→ **Exercise details**:
Looking at the listing below, work out the number of lines where the string "bardzo" shows up, and give that number only.

→ **Records supplied**:
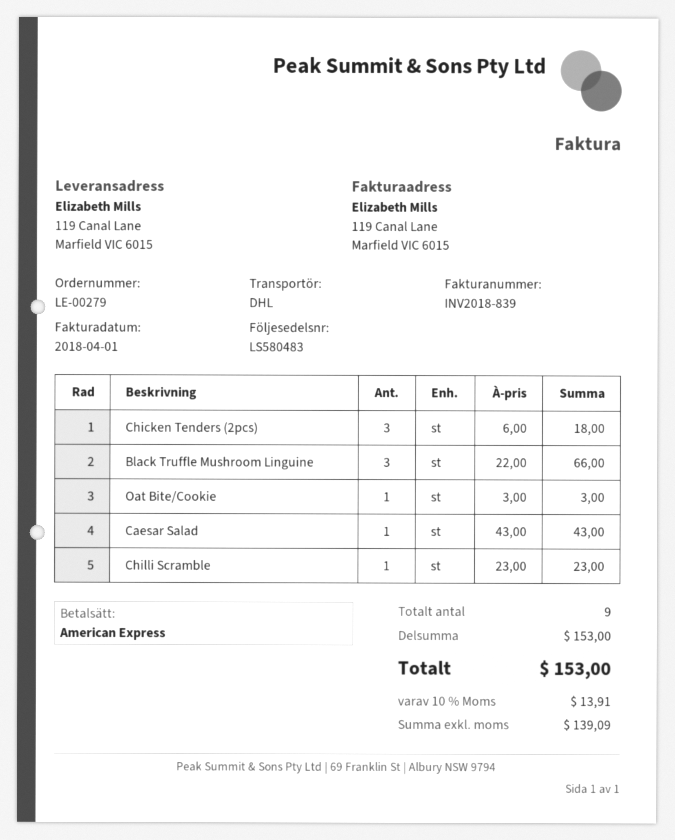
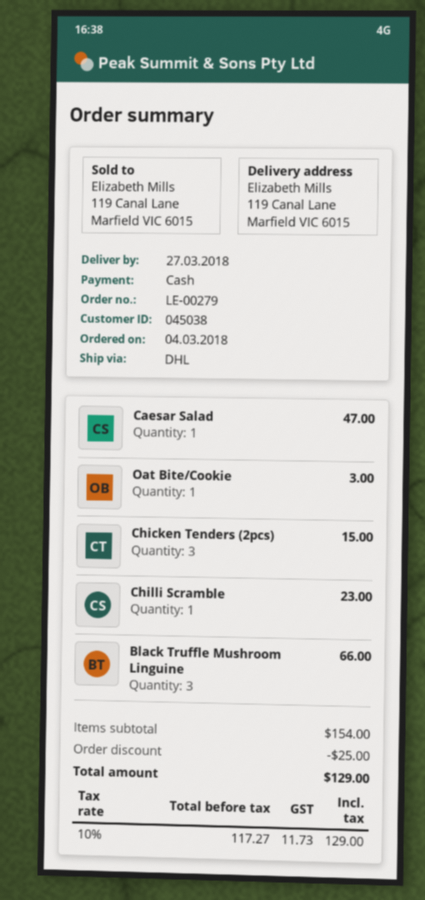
payment method: American Express -> cash
Chicken Tenders (2pcs): 3 for 18.00 -> 3 for 15.00
Caesar Salad: 1 for 43.00 -> 1 for 47.00
subtotal: 153.00 -> 154.00
discount: none -> 25.00
net: 139.09 -> 117.27
tax: 10% = 13.91 -> 10% = 11.73
total: 153.00 -> 129.00

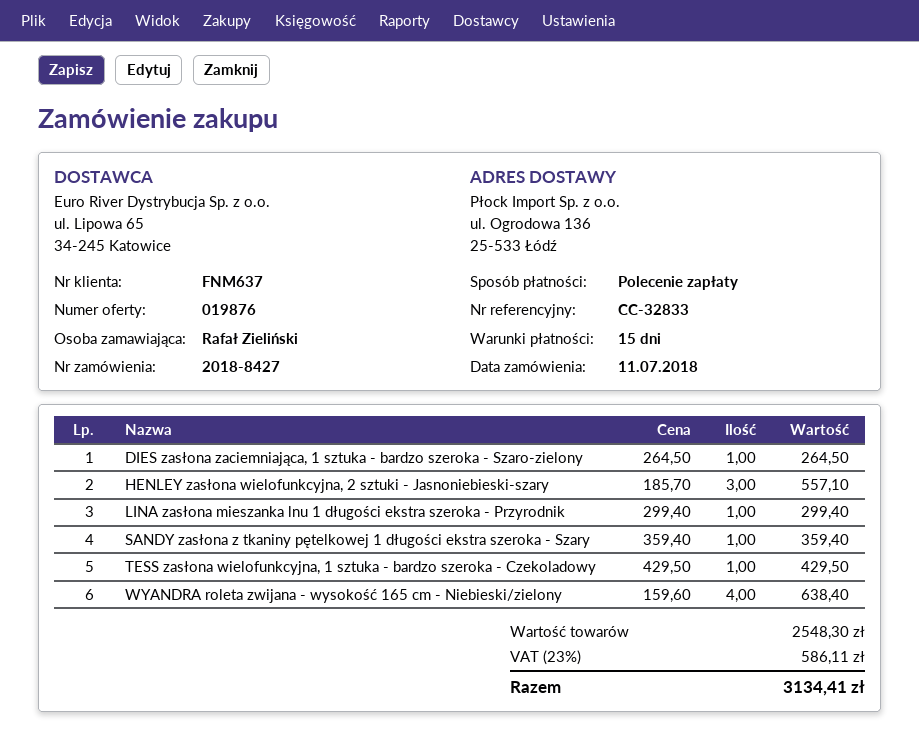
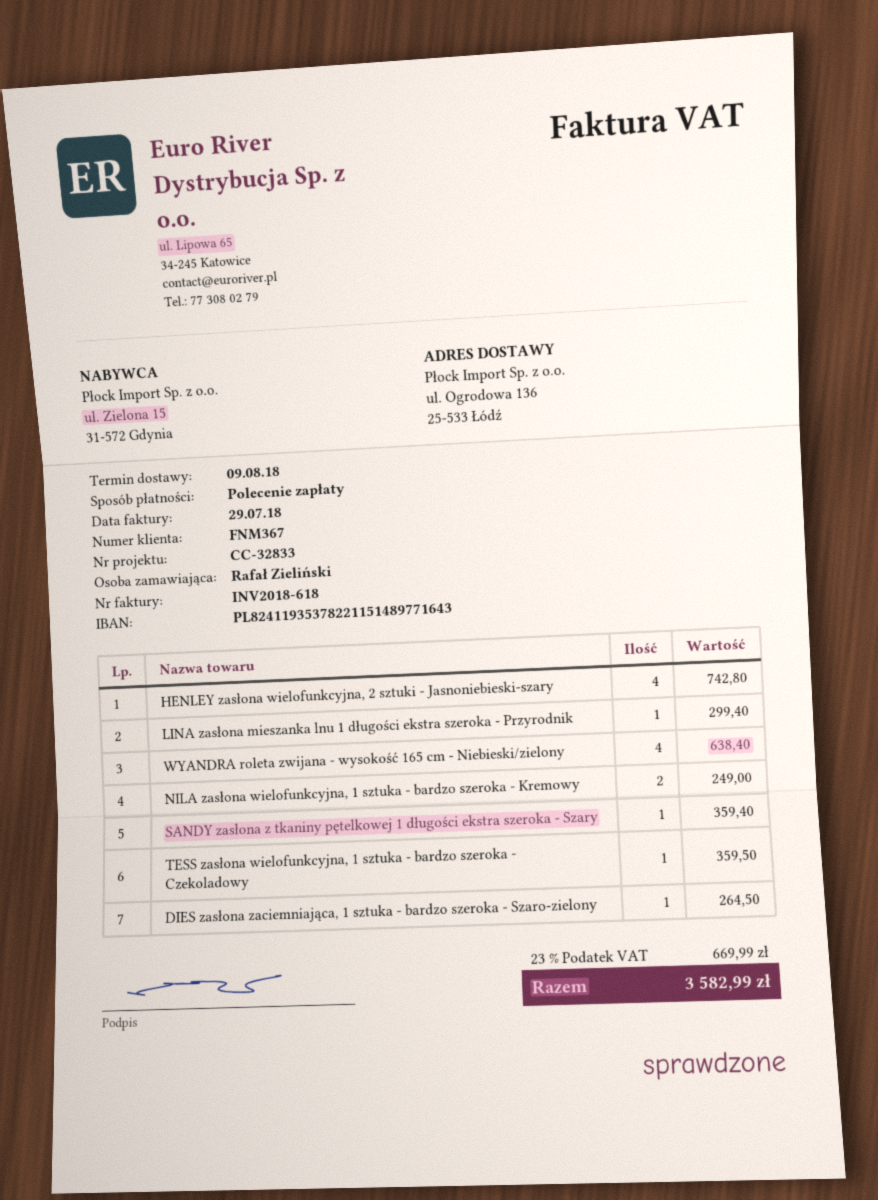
customer number: FNM637 -> FNM367
HENLEY zasłona wielofunkcyjna, 2 sztuki - Jasnoniebieski-szary: 3 for 557.10 -> 4 for 742.80
TESS zasłona wielofunkcyjna, 1 sztuka - bardzo szeroka - Czekoladowy: 1 for 429.50 -> 1 for 359.50
NILA zasłona wielofunkcyjna, 1 sztuka - bardzo szeroka - Kremowy: none -> 2 for 249.00
tax: 23% = 586.11 -> 23% = 669.99
total: 3134.41 -> 3582.99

→ **Response area**:
2